7. Recording of evidence in this suit commenced from 22nd July, 1997. Plaintiff examined himself on oath and also examined four medical experts
as his witnesses. Thereafter, he closed his case, making a statement to that effect on 16-2-1998. It is at this stage, that the present application is
made by defendant Nos. 1 and 2 under Order XXXIII, Rule 9 of the Code of Civil Procedure, praying that the plaintiff be disappeared, and that,
he be directed to pay the Court Fees which he was required to pay at the time when he filed the suit in the year 1992. Defendant No. 3 has not
taken out any separate Motion praying for de-pauperising the plaintiff. However Mr. Merchant, appearing for defendant No. 3, has supported the
application in toto and has not only adopted the arguments of Mr. Ketan Parikh appearing for defendant Nos. 1 & 2, but also made additional
submissions praying that the plaintiff be de-papered and that, he be directed to pay the Court Fees as per the requirement of law.

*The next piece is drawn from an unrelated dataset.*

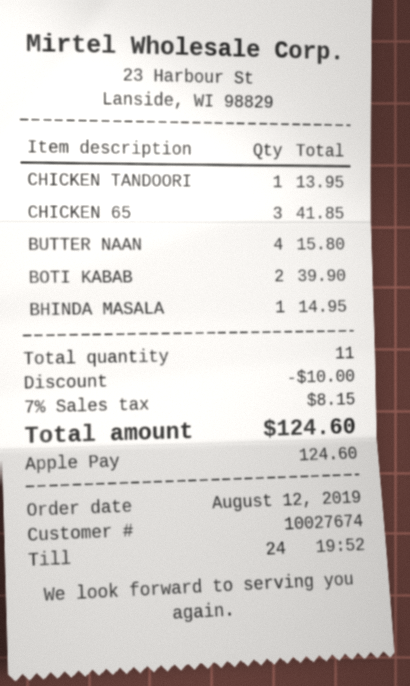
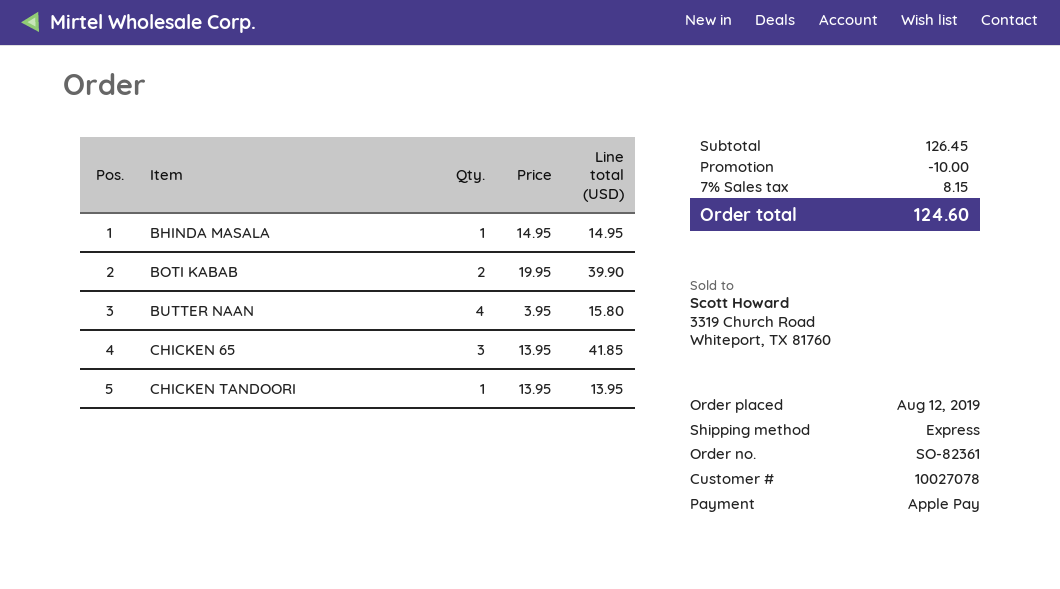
customer number: 10027674 -> 10027078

8. The sum and substance of the affidavit-in-support of the present Notice of Motion is that during the course of cross-examination of the plaintiff,
the plaintiff has made several admissions with regard to the income of the plaintiff, which go to prove that he had sufficient means to pay the Court
Fees when the suit came to be filed. Reference is made to plaintiff''s deposition at various pages of the Notes of Evidence to substantiate this
application. Attention of the Court is drawn to the plaintiff''s deposition at page 114 para 107 where the plaintiff had stated on oath that he was
giving some private tuitions and was earning meagre income, that he was getting Rs. 400 per month, that he was teaching School-going children of
VI and VII Standards. It is also pointed out that prior to 1985, plaintiff was working in Hotel Sun & Sand at the Reception Desk as a receptionist,
though it was a very short stint. Defendants have further highlighted plaintiff''s deposition at pages 115 to 120. In paragraphs 107, 108 and 109 the
plaintiff, during the course of his cross-examination, has come out with some of the admissions about his teaching in the Institution by name
Teaching Centre"" which is being run at his residence. It is also admitted by him that, possibly once or twice, some handbills were printed for
advertising this ""Teaching Centre"". He has also admitted that there is no record or Account Book pertaining to this ""Teaching Centre"", and that, the
fees are received in cash as well as by cheques and that, the cheques are received blank sometimes, and that sometimes his brother Sainath puts
his name, and sometimes when plaintiff needs money, his name is put. It is also admitted that when the cheque is not blank, the cheque is either in
his brother''s name or in his name. It is also admitted by him that when fees are received in cash, they are deposited most probably in his brother''s
account, and sometimes in his account also. The account number is given by him as Account No. 1394 in South India Co-operative Bank, Borivli.
He has also admitted that the money deposited in his Bank account, is used by him alone. He showed ignorance as to how much income was
generated by his brother by way of these tuitions. Mention was also made about one Mr. Kulkarni, one Mr. Jain and Mr. Stanly, who come and
teach the students at the plaintiff''s residence. It was stated by the plaintiff that these were the additional persons who helped the plaintiff and his
brother.
9. When query was made by defendants'' Advocates about the income derived from his teaching classes, the plaintiff pleaded ignorance, stating
that only his brother was handling all this, and he was not aware whether any Income Tax return was being filed. He, however admitted in para
107 on page No. 118 that it was true that he had not disclosed this income anywhere in the petition. The reason given by him for not disclosing
was that it was a meagre income and the expenses which he was constrained to incur towards his treatment were very high.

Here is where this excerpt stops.